Fast forward to 2018, when Ather Energy launched its first electric scooter, Tarun observed that customers were then “walking in [to EV stores] expecting to be wowed by electric”. Today, India’s EV landscape has changed again as the two-wheeler incumbents are gradually walking up to the rising popularity.

And Tarun believes that numerous opportunities are lurking in the EV space given the rapidly changing customer behaviour.

Changing customer behaviour over the years

During the early stages, Tarun realised that there was a unique opportunity in the EV space where "people are already bought into the technology but they hated the product, which is usually the other way around". 

So, Ather was basically stepping into a domain where customers were ready to buy the product, the technology was out there, but the engineering needed fixing.

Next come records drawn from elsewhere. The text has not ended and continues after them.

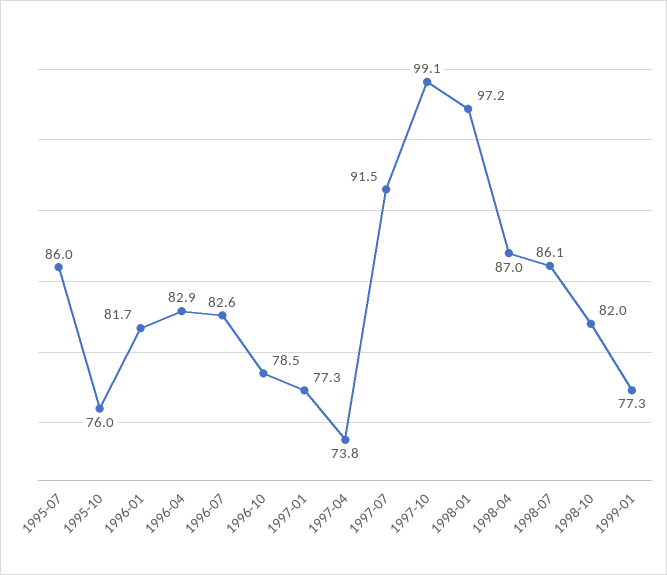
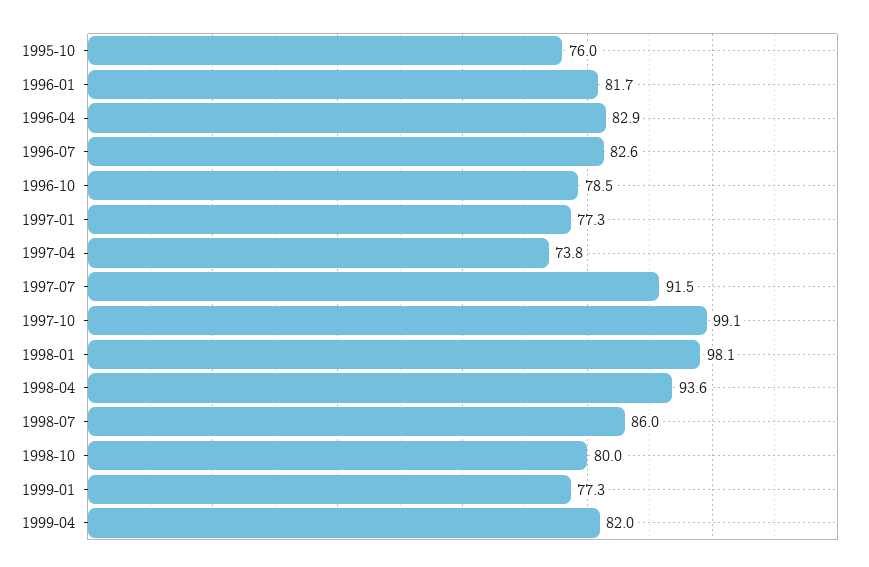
1995-07: 86 -> none
1998-01: 97.2 -> 98.1
1998-04: 87 -> 93.6
1998-07: 86.1 -> 86
1998-10: 82 -> 80
1999-04: none -> 82

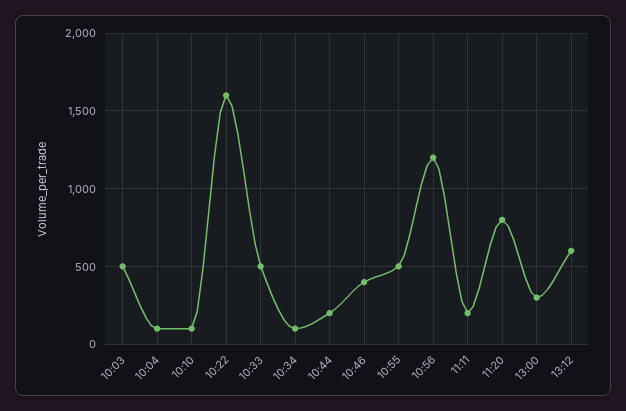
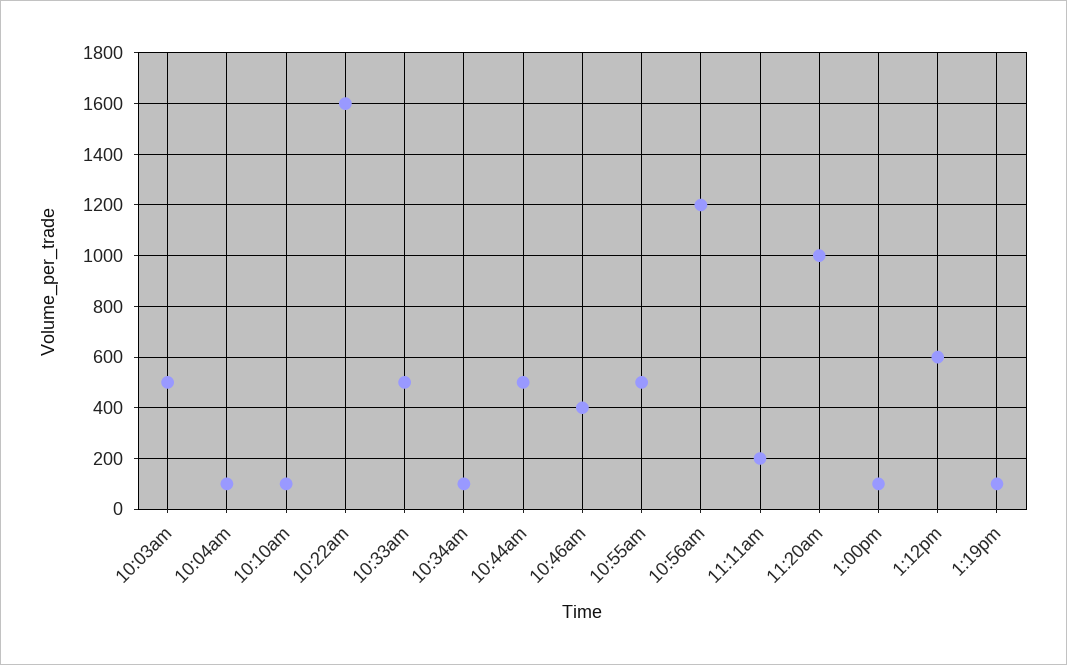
10:44: 200 -> 500
11:20: 800 -> 1000
13:00: 300 -> 100
1:19pm: none -> 100

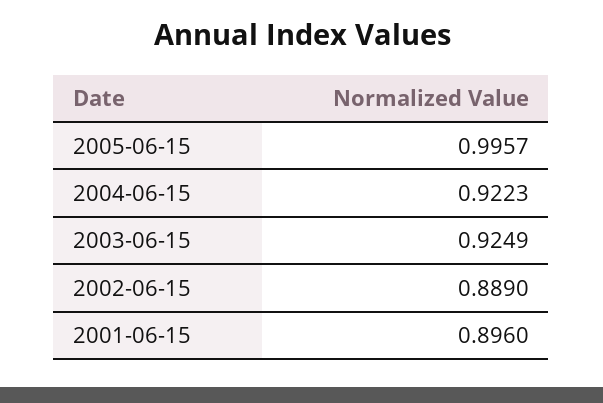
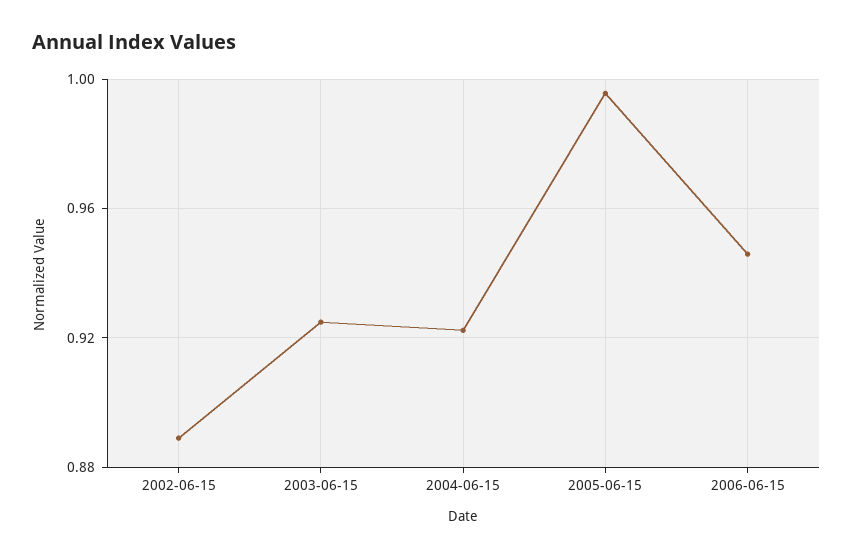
2001-06-15: 0.896 -> none
2006-06-15: none -> 0.945

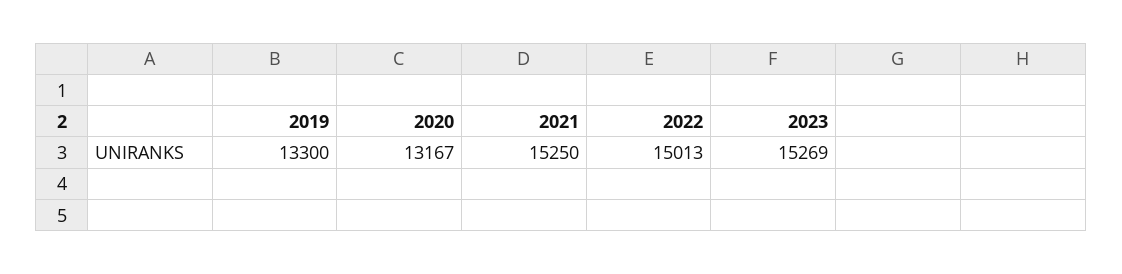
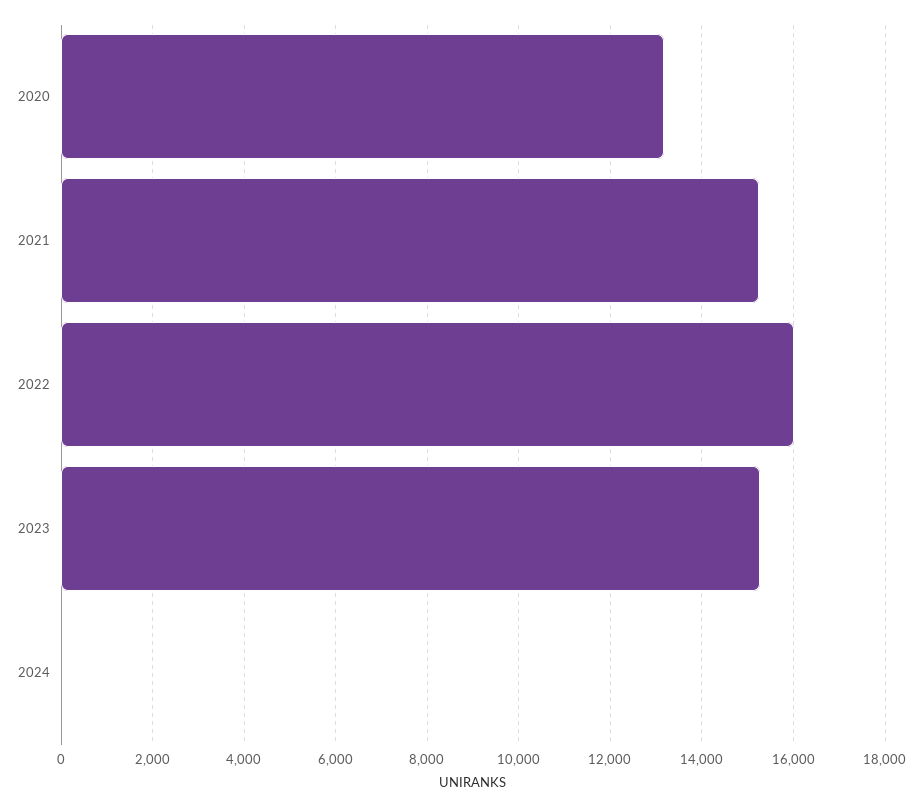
2019: 13300 -> none
2022: 15013 -> 16000
2024: none -> 0

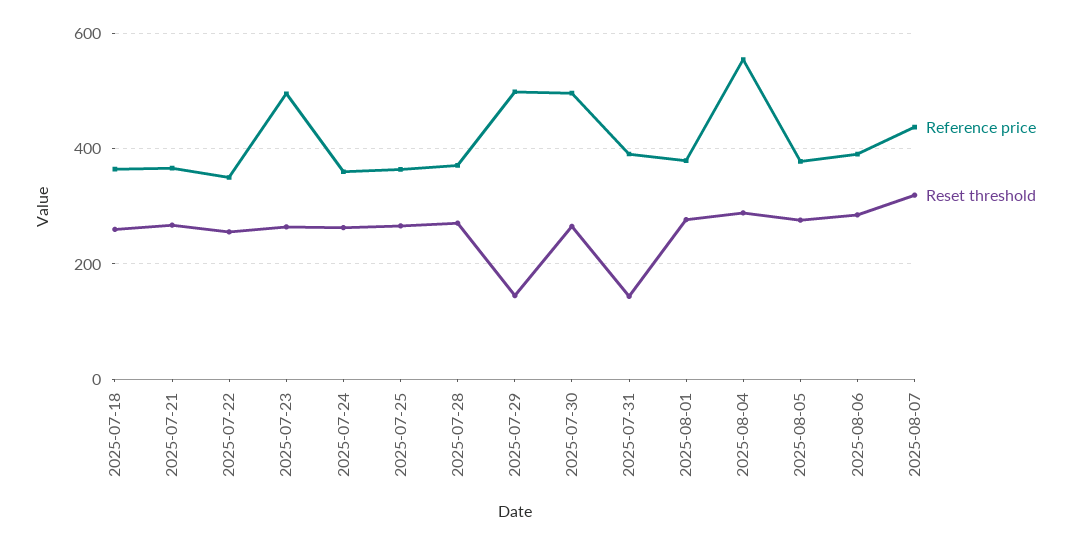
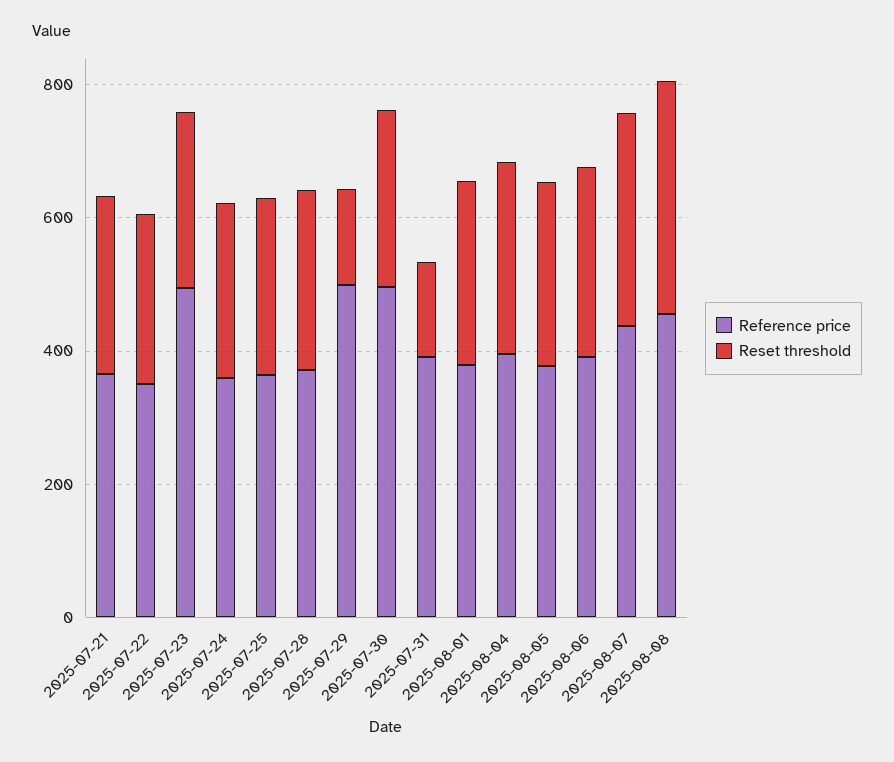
Reference price, 2025-07-18: 360 -> none
Reset threshold, 2025-07-18: 260 -> none
Reference price, 2025-08-04: 560 -> 400
Reference price, 2025-08-08: none -> 450
Reset threshold, 2025-08-08: none -> 350

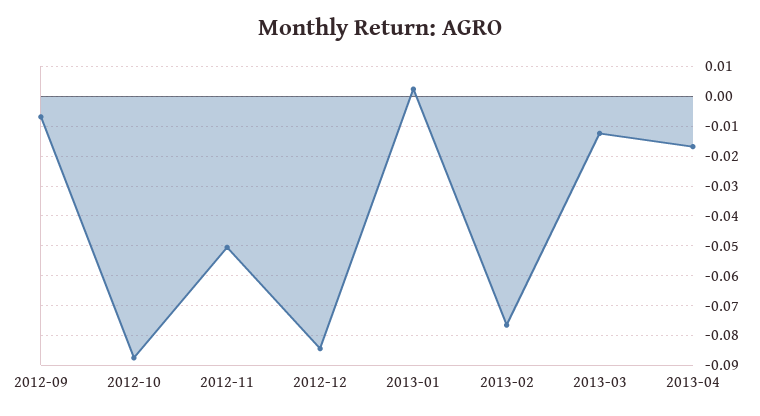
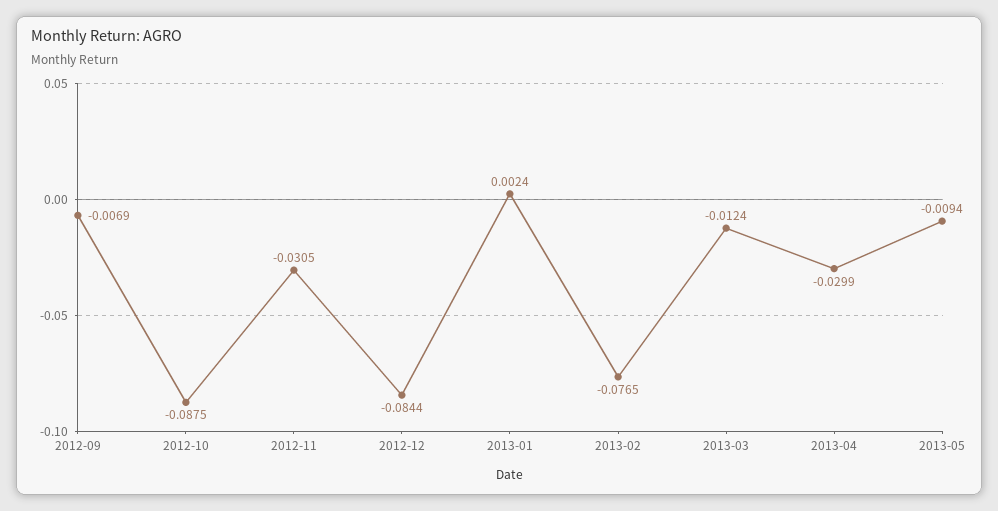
2012-11: -0.05 -> -0.0305
2013-04: -0.0175 -> -0.0299
2013-05: none -> -0.0094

As the noise around EVs started amplifying over the years, customers brought a new set of expectations to the EV market. Tarun said, “There have been two changes. First, we saw in 2018 when we launched, by then, enough people had heard about electric. [And two], they are expecting electric to be an upgrade for them. People have started to make a one-to-one correlation. New tech means electric, electric-upgrade-electric-fancy”.

These two aspects, he believes, have changed customer expectations completely.

Changing customer behaviour based on geography

One would expect that the Tier I demand for electric vehicles would be greater than Tier II demand but Tarun revealed that they saw the opposite with Ather Energy.

“What’s happening is, there is a lot of aspirations that exist in Tier II and III towns but not good products. Second thing, charging infrastructure. It’s super easy to install charging points outside the top 10 cities in India,” said Tarun.

He also pointed out that the way service is delivered and how people’s ownership model ends will play key roles in deciding customer behaviour around EVs going forward, both in big cities and small towns.

Tarun explained that the change of vehicle ownership is a complex process and if EV manufacturers can nail that, huge opportunities should come to these brands, provided they can fix the broken vehicle servicing chain as well.

The rise of the incumbents

Two-wheeler incumbents like Bajaj and TVS will eventually start playing in the field and Tarun respects the market share and customer demands these brands have. But he thinks that “the world [has] changed. Electric vehicles have different business models. The old model of integration and supplier-driven innovation does not scale very well to electric vehicles.”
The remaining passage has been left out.